= Instructions for the task =
In this exercise, return each entry exactly as given.

*-*-*

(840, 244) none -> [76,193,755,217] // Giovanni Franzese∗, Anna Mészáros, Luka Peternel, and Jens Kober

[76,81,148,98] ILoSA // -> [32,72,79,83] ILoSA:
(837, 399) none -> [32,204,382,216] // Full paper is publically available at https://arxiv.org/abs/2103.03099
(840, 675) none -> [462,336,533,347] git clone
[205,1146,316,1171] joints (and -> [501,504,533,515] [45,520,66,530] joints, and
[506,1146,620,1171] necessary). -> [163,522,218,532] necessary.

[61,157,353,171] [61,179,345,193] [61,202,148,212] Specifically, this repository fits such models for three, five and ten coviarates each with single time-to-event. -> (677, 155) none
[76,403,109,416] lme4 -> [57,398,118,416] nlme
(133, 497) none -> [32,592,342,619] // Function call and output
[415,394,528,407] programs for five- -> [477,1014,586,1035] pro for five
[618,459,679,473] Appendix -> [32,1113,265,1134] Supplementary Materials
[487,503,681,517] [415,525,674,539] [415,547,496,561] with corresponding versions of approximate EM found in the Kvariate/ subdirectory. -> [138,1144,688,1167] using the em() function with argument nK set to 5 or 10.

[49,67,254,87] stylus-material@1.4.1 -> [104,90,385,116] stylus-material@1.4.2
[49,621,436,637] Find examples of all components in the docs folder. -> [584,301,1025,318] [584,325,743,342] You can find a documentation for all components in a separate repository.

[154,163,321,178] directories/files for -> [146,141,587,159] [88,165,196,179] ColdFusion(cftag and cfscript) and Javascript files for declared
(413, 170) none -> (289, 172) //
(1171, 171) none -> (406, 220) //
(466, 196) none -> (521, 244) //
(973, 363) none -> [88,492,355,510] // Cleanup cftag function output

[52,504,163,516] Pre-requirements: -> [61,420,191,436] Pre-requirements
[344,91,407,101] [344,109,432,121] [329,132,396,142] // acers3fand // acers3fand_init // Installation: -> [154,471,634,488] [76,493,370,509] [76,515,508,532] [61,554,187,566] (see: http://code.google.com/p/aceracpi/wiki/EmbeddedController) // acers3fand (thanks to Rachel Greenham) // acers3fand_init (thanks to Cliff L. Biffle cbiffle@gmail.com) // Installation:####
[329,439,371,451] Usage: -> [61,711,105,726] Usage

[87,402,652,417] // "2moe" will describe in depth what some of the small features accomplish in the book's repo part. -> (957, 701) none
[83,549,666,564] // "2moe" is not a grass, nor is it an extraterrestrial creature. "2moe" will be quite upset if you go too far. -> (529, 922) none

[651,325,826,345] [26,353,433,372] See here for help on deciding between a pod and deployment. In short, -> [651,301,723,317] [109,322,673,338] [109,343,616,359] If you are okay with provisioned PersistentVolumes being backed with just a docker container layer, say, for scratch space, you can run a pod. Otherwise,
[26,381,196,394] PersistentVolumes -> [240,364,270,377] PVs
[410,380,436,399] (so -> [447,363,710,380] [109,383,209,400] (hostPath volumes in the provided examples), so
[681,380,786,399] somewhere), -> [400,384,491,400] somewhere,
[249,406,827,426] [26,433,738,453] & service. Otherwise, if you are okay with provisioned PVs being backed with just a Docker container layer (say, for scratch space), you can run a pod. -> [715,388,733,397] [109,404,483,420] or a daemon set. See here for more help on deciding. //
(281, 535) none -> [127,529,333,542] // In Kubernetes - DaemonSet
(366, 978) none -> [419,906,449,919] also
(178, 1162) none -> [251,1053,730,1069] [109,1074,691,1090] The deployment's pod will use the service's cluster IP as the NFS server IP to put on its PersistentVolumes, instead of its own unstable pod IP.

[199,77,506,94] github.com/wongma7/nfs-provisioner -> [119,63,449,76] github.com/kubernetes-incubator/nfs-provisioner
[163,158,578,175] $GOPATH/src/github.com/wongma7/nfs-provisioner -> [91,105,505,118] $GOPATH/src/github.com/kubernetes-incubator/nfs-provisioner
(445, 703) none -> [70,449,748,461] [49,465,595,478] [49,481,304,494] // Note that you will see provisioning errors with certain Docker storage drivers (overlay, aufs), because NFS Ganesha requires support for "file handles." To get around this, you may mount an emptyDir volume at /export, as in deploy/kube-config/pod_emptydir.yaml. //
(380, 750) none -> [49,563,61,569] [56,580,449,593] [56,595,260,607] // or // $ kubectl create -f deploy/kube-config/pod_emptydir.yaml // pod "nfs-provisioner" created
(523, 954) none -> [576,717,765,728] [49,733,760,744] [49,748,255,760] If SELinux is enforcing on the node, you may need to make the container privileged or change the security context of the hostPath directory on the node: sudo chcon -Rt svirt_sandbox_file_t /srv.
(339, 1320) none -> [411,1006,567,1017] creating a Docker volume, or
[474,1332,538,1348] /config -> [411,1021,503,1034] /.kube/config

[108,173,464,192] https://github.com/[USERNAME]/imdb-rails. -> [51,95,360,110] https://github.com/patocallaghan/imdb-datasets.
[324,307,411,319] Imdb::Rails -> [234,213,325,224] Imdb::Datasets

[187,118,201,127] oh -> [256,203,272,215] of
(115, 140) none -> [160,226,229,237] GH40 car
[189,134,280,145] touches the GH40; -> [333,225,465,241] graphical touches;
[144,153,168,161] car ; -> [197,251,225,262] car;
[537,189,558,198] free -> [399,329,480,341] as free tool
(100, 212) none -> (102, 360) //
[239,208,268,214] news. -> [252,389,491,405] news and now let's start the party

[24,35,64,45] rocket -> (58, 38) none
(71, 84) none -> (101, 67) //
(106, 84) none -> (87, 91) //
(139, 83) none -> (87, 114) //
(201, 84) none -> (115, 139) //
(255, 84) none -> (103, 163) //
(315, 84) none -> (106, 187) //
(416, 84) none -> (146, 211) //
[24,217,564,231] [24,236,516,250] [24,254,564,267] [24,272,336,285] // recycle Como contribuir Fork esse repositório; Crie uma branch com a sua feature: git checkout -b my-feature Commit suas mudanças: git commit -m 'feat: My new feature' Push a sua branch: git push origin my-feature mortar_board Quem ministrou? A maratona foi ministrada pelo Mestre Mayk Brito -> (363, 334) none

*-*-*

= Worked solution =
(840, 244) none -> [76,193,755,217] // Giovanni Franzese∗, Anna Mészáros, Luka Peternel, and Jens Kober

[76,81,148,98] ILoSA // -> [32,72,79,83] ILoSA:
(837, 399) none -> [32,204,382,216] // Full paper is publically available at https://arxiv.org/abs/2103.03099
(840, 675) none -> [462,336,533,347] git clone
[205,1146,316,1171] joints (and -> [501,504,533,515] [45,520,66,530] joints, and
[506,1146,620,1171] necessary). -> [163,522,218,532] necessary.

[61,157,353,171] [61,179,345,193] [61,202,148,212] Specifically, this repository fits such models for three, five and ten coviarates each with single time-to-event. -> (677, 155) none
[76,403,109,416] lme4 -> [57,398,118,416] nlme
(133, 497) none -> [32,592,342,619] // Function call and output
[415,394,528,407] programs for five- -> [477,1014,586,1035] pro for five
[618,459,679,473] Appendix -> [32,1113,265,1134] Supplementary Materials
[487,503,681,517] [415,525,674,539] [415,547,496,561] with corresponding versions of approximate EM found in the Kvariate/ subdirectory. -> [138,1144,688,1167] using the em() function with argument nK set to 5 or 10.

[49,67,254,87] stylus-material@1.4.1 -> [104,90,385,116] stylus-material@1.4.2
[49,621,436,637] Find examples of all components in the docs folder. -> [584,301,1025,318] [584,325,743,342] You can find a documentation for all components in a separate repository.

[154,163,321,178] directories/files for -> [146,141,587,159] [88,165,196,179] ColdFusion(cftag and cfscript) and Javascript files for declared
(413, 170) none -> (289, 172) //
(1171, 171) none -> (406, 220) //
(466, 196) none -> (521, 244) //
(973, 363) none -> [88,492,355,510] // Cleanup cftag function output

[52,504,163,516] Pre-requirements: -> [61,420,191,436] Pre-requirements
[344,91,407,101] [344,109,432,121] [329,132,396,142] // acers3fand // acers3fand_init // Installation: -> [154,471,634,488] [76,493,370,509] [76,515,508,532] [61,554,187,566] (see: http://code.google.com/p/aceracpi/wiki/EmbeddedController) // acers3fand (thanks to Rachel Greenham) // acers3fand_init (thanks to Cliff L. Biffle cbiffle@gmail.com) // Installation:####
[329,439,371,451] Usage: -> [61,711,105,726] Usage

[87,402,652,417] // "2moe" will describe in depth what some of the small features accomplish in the book's repo part. -> (957, 701) none
[83,549,666,564] // "2moe" is not a grass, nor is it an extraterrestrial creature. "2moe" will be quite upset if you go too far. -> (529, 922) none

[651,325,826,345] [26,353,433,372] See here for help on deciding between a pod and deployment. In short, -> [651,301,723,317] [109,322,673,338] [109,343,616,359] If you are okay with provisioned PersistentVolumes being backed with just a docker container layer, say, for scratch space, you can run a pod. Otherwise,
[26,381,196,394] PersistentVolumes -> [240,364,270,377] PVs
[410,380,436,399] (so -> [447,363,710,380] [109,383,209,400] (hostPath volumes in the provided examples), so
[681,380,786,399] somewhere), -> [400,384,491,400] somewhere,
[249,406,827,426] [26,433,738,453] & service. Otherwise, if you are okay with provisioned PVs being backed with just a Docker container layer (say, for scratch space), you can run a pod. -> [715,388,733,397] [109,404,483,420] or a daemon set. See here for more help on deciding. //
(281, 535) none -> [127,529,333,542] // In Kubernetes - DaemonSet
(366, 978) none -> [419,906,449,919] also
(178, 1162) none -> [251,1053,730,1069] [109,1074,691,1090] The deployment's pod will use the service's cluster IP as the NFS server IP to put on its PersistentVolumes, instead of its own unstable pod IP.

[199,77,506,94] github.com/wongma7/nfs-provisioner -> [119,63,449,76] github.com/kubernetes-incubator/nfs-provisioner
[163,158,578,175] $GOPATH/src/github.com/wongma7/nfs-provisioner -> [91,105,505,118] $GOPATH/src/github.com/kubernetes-incubator/nfs-provisioner
(445, 703) none -> [70,449,748,461] [49,465,595,478] [49,481,304,494] // Note that you will see provisioning errors with certain Docker storage drivers (overlay, aufs), because NFS Ganesha requires support for "file handles." To get around this, you may mount an emptyDir volume at /export, as in deploy/kube-config/pod_emptydir.yaml. //
(380, 750) none -> [49,563,61,569] [56,580,449,593] [56,595,260,607] // or // $ kubectl create -f deploy/kube-config/pod_emptydir.yaml // pod "nfs-provisioner" created
(523, 954) none -> [576,717,765,728] [49,733,760,744] [49,748,255,760] If SELinux is enforcing on the node, you may need to make the container privileged or change the security context of the hostPath directory on the node: sudo chcon -Rt svirt_sandbox_file_t /srv.
(339, 1320) none -> [411,1006,567,1017] creating a Docker volume, or
[474,1332,538,1348] /config -> [411,1021,503,1034] /.kube/config

[108,173,464,192] https://github.com/[USERNAME]/imdb-rails. -> [51,95,360,110] https://github.com/patocallaghan/imdb-datasets.
[324,307,411,319] Imdb::Rails -> [234,213,325,224] Imdb::Datasets

[187,118,201,127] oh -> [256,203,272,215] of
(115, 140) none -> [160,226,229,237] GH40 car
[189,134,280,145] touches the GH40; -> [333,225,465,241] graphical touches;
[144,153,168,161] car ; -> [197,251,225,262] car;
[537,189,558,198] free -> [399,329,480,341] as free tool
(100, 212) none -> (102, 360) //
[239,208,268,214] news. -> [252,389,491,405] news and now let's start the party

[24,35,64,45] rocket -> (58, 38) none
(71, 84) none -> (101, 67) //
(106, 84) none -> (87, 91) //
(139, 83) none -> (87, 114) //
(201, 84) none -> (115, 139) //
(255, 84) none -> (103, 163) //
(315, 84) none -> (106, 187) //
(416, 84) none -> (146, 211) //
[24,217,564,231] [24,236,516,250] [24,254,564,267] [24,272,336,285] // recycle Como contribuir Fork esse repositório; Crie uma branch com a sua feature: git checkout -b my-feature Commit suas mudanças: git commit -m 'feat: My new feature' Push a sua branch: git push origin my-feature mortar_board Quem ministrou? A maratona foi ministrada pelo Mestre Mayk Brito -> (363, 334) none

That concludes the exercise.